Courtiol E, Lefèvre L, Garcia S, Thévenet M, Messaoudi B, Buonviso N - Front Behav Neurosci (2014)

Bottom Line: We found that sniffing variations were not only a matter of odorant sorption properties and that the same odorant was sniffed differently depending on the odor pair in which it was presented.These results suggest that rather than being adjusted analytically, sniffing is instead adjusted synthetically and depends on the pair of odorants presented during the discrimination task.Our results show that sniffing is a specific sensorimotor act that depends on complex synthetic processes.
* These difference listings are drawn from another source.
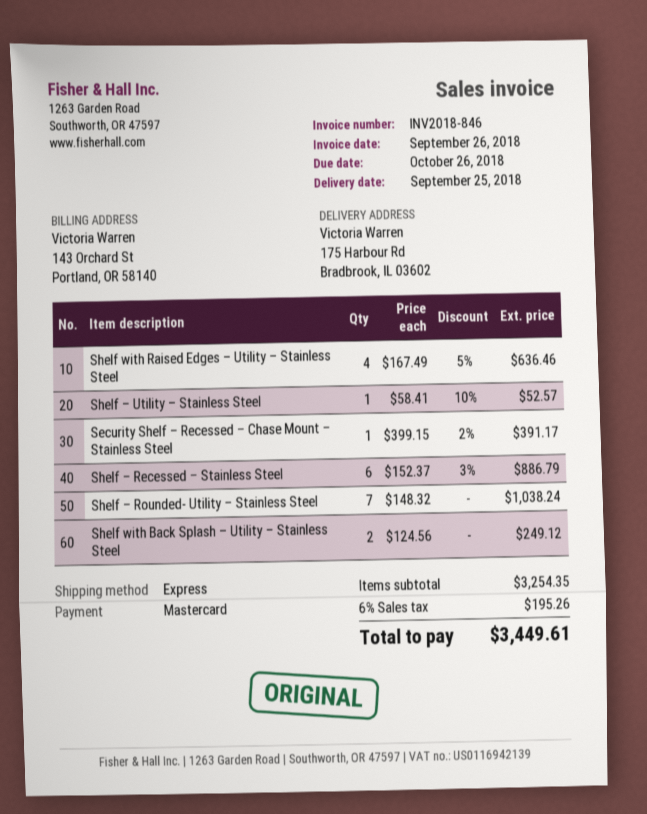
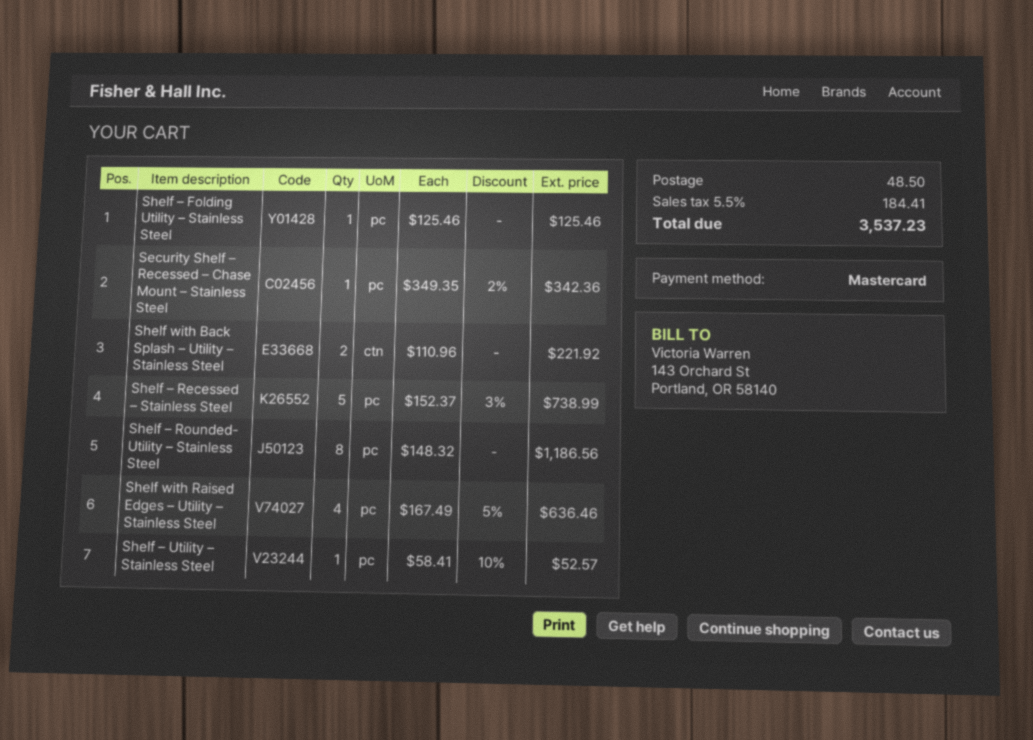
Security Shelf – Recessed – Chase Mount – Stainless Steel: 1 x 399.15 - 2% = 391.17 -> 1 x 349.35 - 2% = 342.36
Shelf – Recessed – Stainless Steel: 6 x 152.37 - 3% = 886.79 -> 5 x 152.37 - 3% = 738.99
Shelf – Rounded- Utility – Stainless Steel: 7 x 148.32 = 1038.24 -> 8 x 148.32 = 1186.56
Shelf with Back Splash – Utility – Stainless Steel: 2 x 124.56 = 249.12 -> 2 x 110.96 = 221.92
Shelf – Folding Utility – Stainless Steel: none -> 1 x 125.46 = 125.46
shipping: none -> 48.50
tax: 6% = 195.26 -> 5.5% = 184.41
total: 3449.61 -> 3537.23

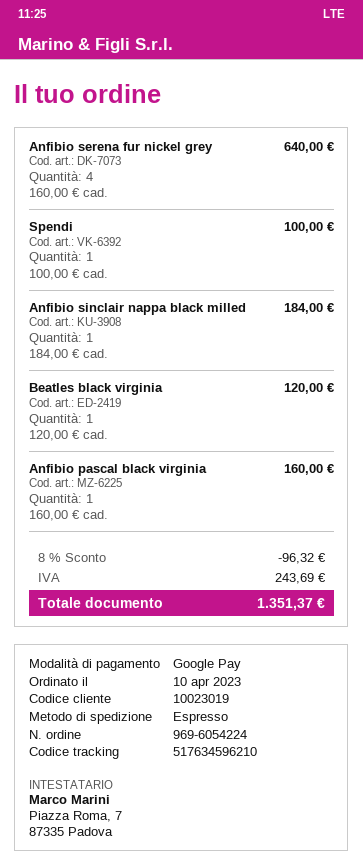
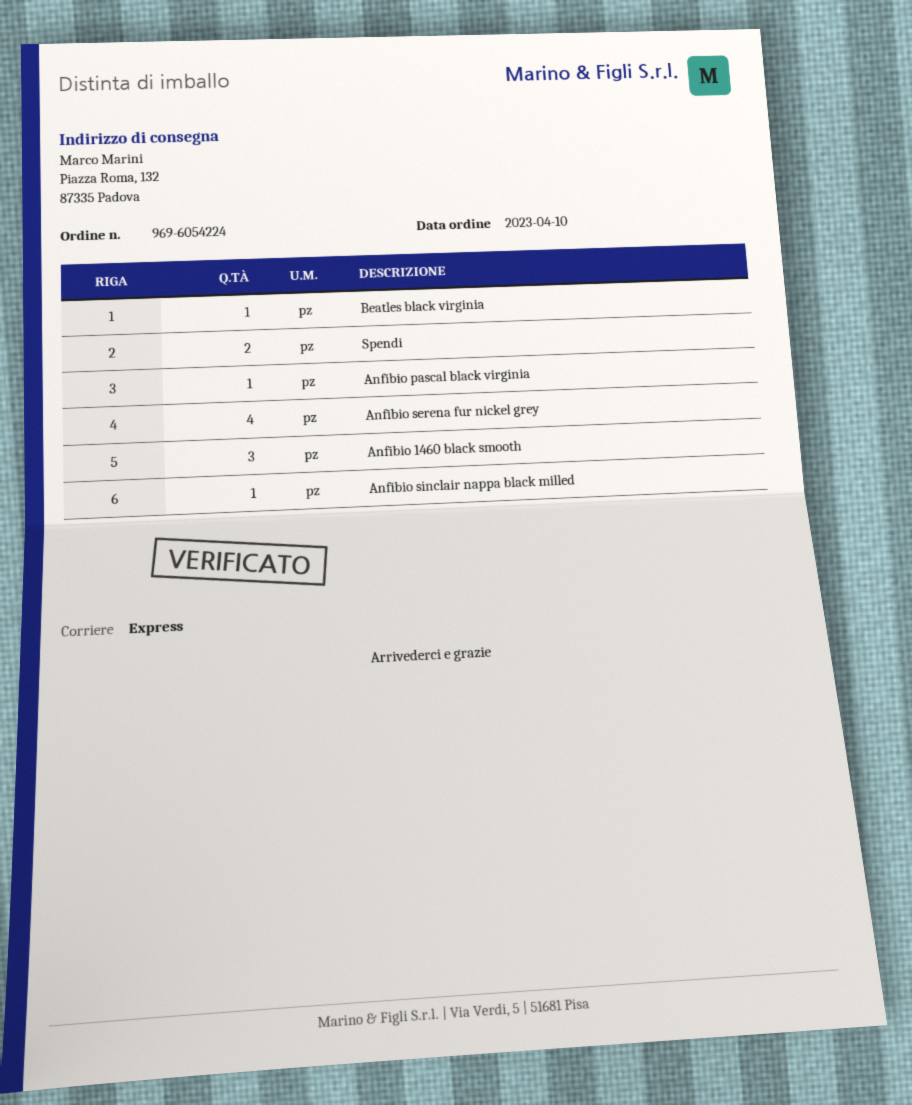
Spendi: 1 -> 2
Anfibio 1460 black smooth: none -> 3

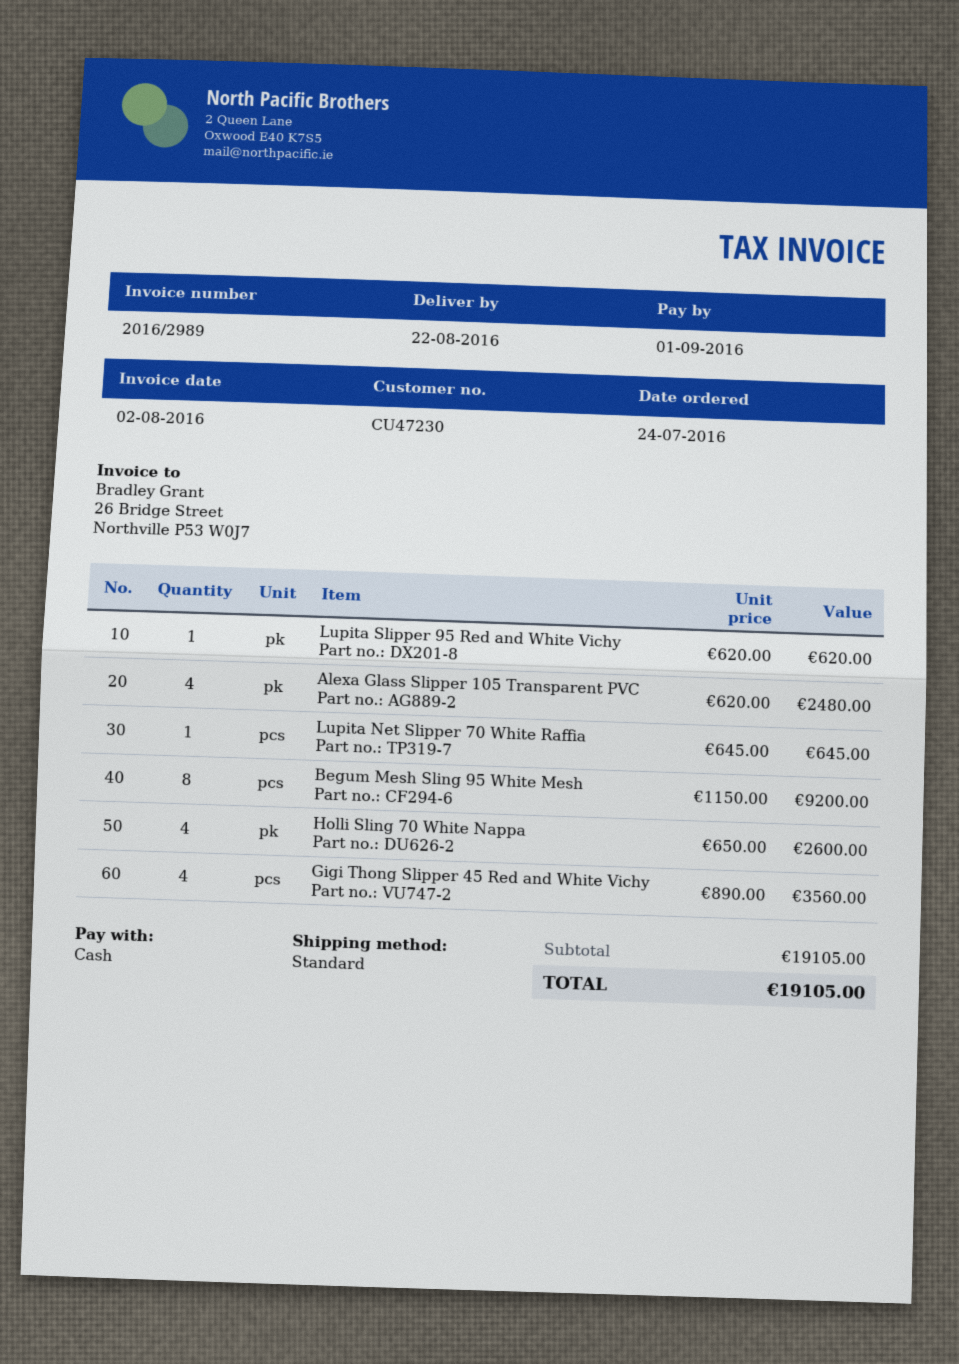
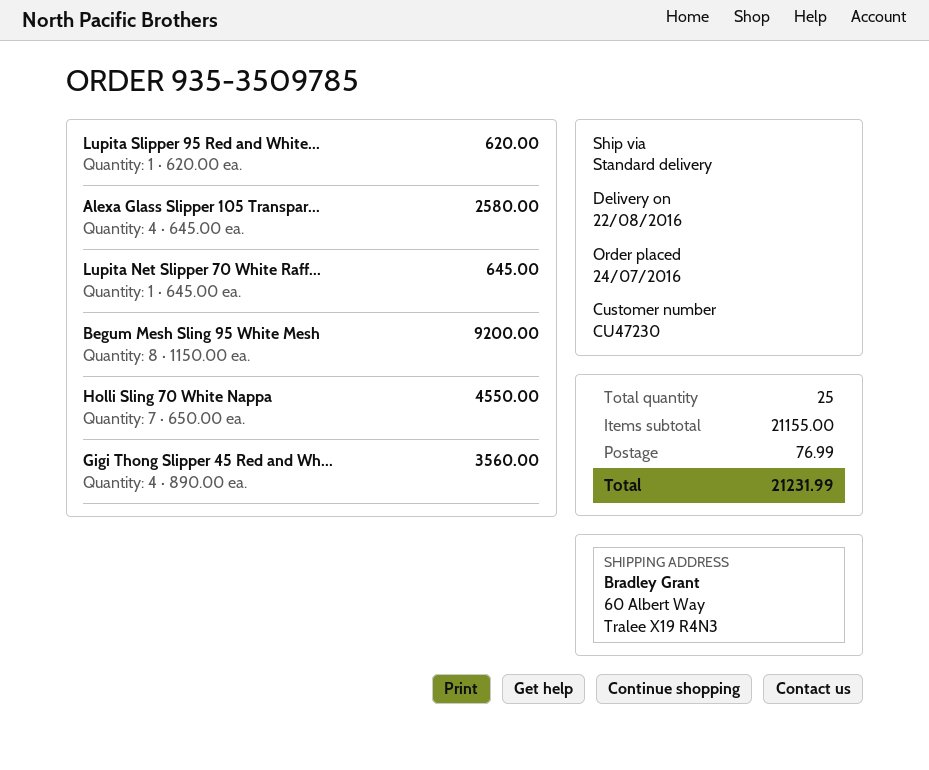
Alexa Glass Slipper 105 Transparent PVC: 4 x 620.00 = 2480.00 -> 4 x 645.00 = 2580.00
Holli Sling 70 White Nappa: 4 x 650.00 = 2600.00 -> 7 x 650.00 = 4550.00
subtotal: 19105.00 -> 21155.00
shipping: none -> 76.99
total: 19105.00 -> 21231.99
View Article: PubMed Central - PubMed

Affiliation: Centre de Recherche en Neurosciences de Lyon, Equipe Olfaction: du codage à la mémoire, CNRS UMR 5292-INSERM U1028-Université Lyon1 Lyon, France.

ABSTRACT
A growing body of evidence suggests that sniffing is not only the mode of delivery for odorant molecules but also contributes to olfactory perception. However, the precise role of sniffing variations remains unknown. The zonation hypothesis suggests that animals use sniffing variations to optimize the deposition of odorant molecules on the most receptive areas of the olfactory epithelium (OE). Sniffing would thus depend on the physicochemical properties of odorants, particularly their sorption. Rojas-Líbano and Kay (2012) tested this hypothesis and showed that rats used different sniff strategies when they had to target a high-sorption (HS) molecule or a low-sorption (LS) molecule in a binary mixture. Which sniffing strategy is used by rats when they are confronted to discrimination between two similarly sorbent odorants remains unanswered. Particularly, is sniffing adjusted independently for each odorant according to its sorption properties (analytical processing), or is sniffing adjusted based on the pairing context (synthetic processing)? We tested these hypotheses on rats performing a two-alternative choice discrimination of odorants with similar sorption properties. We recorded sniffing in a non-invasive manner using whole-body plethysmography during the behavioral task. We found that sniffing variations were not only a matter of odorant sorption properties and that the same odorant was sniffed differently depending on the odor pair in which it was presented. These results suggest that rather than being adjusted analytically, sniffing is instead adjusted synthetically and depends on the pair of odorants presented during the discrimination task. Our results show that sniffing is a specific sensorimotor act that depends on complex synthetic processes.

No MeSH data available.


Enantiomers are sniffed similarly. (A) Global sampling parameters (mean ± s.e.m.), Sd (left) and Ns (right), for each odorant in each enantiomer odor pair: L-car (magenta)/D-car (red) n = 195; L-lim (cyan)/D-lim (dark blue) n = 211. (B) Modulation of sniff parameters in the first, second, and third cycles for (left to right) L-car/D-car and L-lim/D-lim. From top to bottom: mean (± s.e.m.) normalized ID, IPF, and ED. Same colors as in (A). The number of trials for each odorant and cycle in L-car/D-car pair is: ncycle 1 = 195, ncycle 2 = 188, and ncycle 3 = 175 and in L-lim/D-lim pair is: ncycle 1 = 211, ncycle 2 = 201, and ncycle 3 = 162. Data were analyzed using a paired t-test; *p < 0.05; and **p < 0.01.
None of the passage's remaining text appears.